| YOUR INSTRUCTIONS |
Could you transcribe every record below exactly as it stands?
*** INFORMATION
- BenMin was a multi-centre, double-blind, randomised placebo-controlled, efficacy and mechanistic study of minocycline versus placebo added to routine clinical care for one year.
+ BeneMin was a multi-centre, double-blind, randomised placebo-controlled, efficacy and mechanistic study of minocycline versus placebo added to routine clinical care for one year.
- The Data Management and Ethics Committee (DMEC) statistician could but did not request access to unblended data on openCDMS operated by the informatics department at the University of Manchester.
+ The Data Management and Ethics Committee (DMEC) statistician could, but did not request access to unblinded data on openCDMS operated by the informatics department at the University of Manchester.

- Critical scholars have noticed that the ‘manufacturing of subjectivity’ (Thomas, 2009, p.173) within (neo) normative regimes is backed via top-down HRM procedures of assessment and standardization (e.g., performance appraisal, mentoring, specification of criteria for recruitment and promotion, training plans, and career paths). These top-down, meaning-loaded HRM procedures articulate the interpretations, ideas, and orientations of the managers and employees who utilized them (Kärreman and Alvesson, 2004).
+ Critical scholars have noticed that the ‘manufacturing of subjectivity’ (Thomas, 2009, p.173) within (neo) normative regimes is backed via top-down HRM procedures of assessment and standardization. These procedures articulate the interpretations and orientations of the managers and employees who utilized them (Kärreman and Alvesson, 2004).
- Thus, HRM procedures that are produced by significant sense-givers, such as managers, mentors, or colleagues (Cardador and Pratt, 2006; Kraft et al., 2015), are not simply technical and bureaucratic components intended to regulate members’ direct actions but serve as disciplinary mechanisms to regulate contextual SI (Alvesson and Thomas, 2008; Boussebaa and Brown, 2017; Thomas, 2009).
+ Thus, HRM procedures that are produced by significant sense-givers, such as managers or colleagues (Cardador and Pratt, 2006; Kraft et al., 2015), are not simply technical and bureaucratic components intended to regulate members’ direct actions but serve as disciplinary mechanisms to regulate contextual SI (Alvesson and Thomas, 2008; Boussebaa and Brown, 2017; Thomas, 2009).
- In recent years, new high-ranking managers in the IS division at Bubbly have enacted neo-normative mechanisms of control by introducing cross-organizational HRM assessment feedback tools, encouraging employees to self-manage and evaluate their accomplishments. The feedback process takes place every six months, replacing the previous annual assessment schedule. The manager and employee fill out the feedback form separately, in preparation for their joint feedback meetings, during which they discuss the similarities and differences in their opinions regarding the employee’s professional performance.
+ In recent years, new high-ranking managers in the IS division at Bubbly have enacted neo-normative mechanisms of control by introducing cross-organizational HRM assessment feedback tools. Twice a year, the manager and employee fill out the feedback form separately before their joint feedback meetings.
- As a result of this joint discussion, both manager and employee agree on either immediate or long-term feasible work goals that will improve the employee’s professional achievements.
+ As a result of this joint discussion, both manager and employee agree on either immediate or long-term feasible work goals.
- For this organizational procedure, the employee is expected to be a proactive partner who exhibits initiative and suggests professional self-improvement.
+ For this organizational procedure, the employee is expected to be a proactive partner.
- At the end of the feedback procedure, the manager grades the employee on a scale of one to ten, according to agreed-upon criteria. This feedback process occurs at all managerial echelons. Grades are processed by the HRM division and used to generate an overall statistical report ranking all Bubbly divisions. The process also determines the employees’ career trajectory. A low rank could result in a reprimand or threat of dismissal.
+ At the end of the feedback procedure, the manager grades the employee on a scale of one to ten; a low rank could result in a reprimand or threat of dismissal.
******
| FINAL ANSWER |
- BenMin was a multi-centre, double-blind, randomised placebo-controlled, efficacy and mechanistic study of minocycline versus placebo added to routine clinical care for one year.
+ BeneMin was a multi-centre, double-blind, randomised placebo-controlled, efficacy and mechanistic study of minocycline versus placebo added to routine clinical care for one year.
- The Data Management and Ethics Committee (DMEC) statistician could but did not request access to unblended data on openCDMS operated by the informatics department at the University of Manchester.
+ The Data Management and Ethics Committee (DMEC) statistician could, but did not request access to unblinded data on openCDMS operated by the informatics department at the University of Manchester.

- Critical scholars have noticed that the ‘manufacturing of subjectivity’ (Thomas, 2009, p.173) within (neo) normative regimes is backed via top-down HRM procedures of assessment and standardization (e.g., performance appraisal, mentoring, specification of criteria for recruitment and promotion, training plans, and career paths). These top-down, meaning-loaded HRM procedures articulate the interpretations, ideas, and orientations of the managers and employees who utilized them (Kärreman and Alvesson, 2004).
+ Critical scholars have noticed that the ‘manufacturing of subjectivity’ (Thomas, 2009, p.173) within (neo) normative regimes is backed via top-down HRM procedures of assessment and standardization. These procedures articulate the interpretations and orientations of the managers and employees who utilized them (Kärreman and Alvesson, 2004).
- Thus, HRM procedures that are produced by significant sense-givers, such as managers, mentors, or colleagues (Cardador and Pratt, 2006; Kraft et al., 2015), are not simply technical and bureaucratic components intended to regulate members’ direct actions but serve as disciplinary mechanisms to regulate contextual SI (Alvesson and Thomas, 2008; Boussebaa and Brown, 2017; Thomas, 2009).
+ Thus, HRM procedures that are produced by significant sense-givers, such as managers or colleagues (Cardador and Pratt, 2006; Kraft et al., 2015), are not simply technical and bureaucratic components intended to regulate members’ direct actions but serve as disciplinary mechanisms to regulate contextual SI (Alvesson and Thomas, 2008; Boussebaa and Brown, 2017; Thomas, 2009).
- In recent years, new high-ranking managers in the IS division at Bubbly have enacted neo-normative mechanisms of control by introducing cross-organizational HRM assessment feedback tools, encouraging employees to self-manage and evaluate their accomplishments. The feedback process takes place every six months, replacing the previous annual assessment schedule. The manager and employee fill out the feedback form separately, in preparation for their joint feedback meetings, during which they discuss the similarities and differences in their opinions regarding the employee’s professional performance.
+ In recent years, new high-ranking managers in the IS division at Bubbly have enacted neo-normative mechanisms of control by introducing cross-organizational HRM assessment feedback tools. Twice a year, the manager and employee fill out the feedback form separately before their joint feedback meetings.
- As a result of this joint discussion, both manager and employee agree on either immediate or long-term feasible work goals that will improve the employee’s professional achievements.
+ As a result of this joint discussion, both manager and employee agree on either immediate or long-term feasible work goals.
- For this organizational procedure, the employee is expected to be a proactive partner who exhibits initiative and suggests professional self-improvement.
+ For this organizational procedure, the employee is expected to be a proactive partner.
- At the end of the feedback procedure, the manager grades the employee on a scale of one to ten, according to agreed-upon criteria. This feedback process occurs at all managerial echelons. Grades are processed by the HRM division and used to generate an overall statistical report ranking all Bubbly divisions. The process also determines the employees’ career trajectory. A low rank could result in a reprimand or threat of dismissal.
+ At the end of the feedback procedure, the manager grades the employee on a scale of one to ten; a low rank could result in a reprimand or threat of dismissal.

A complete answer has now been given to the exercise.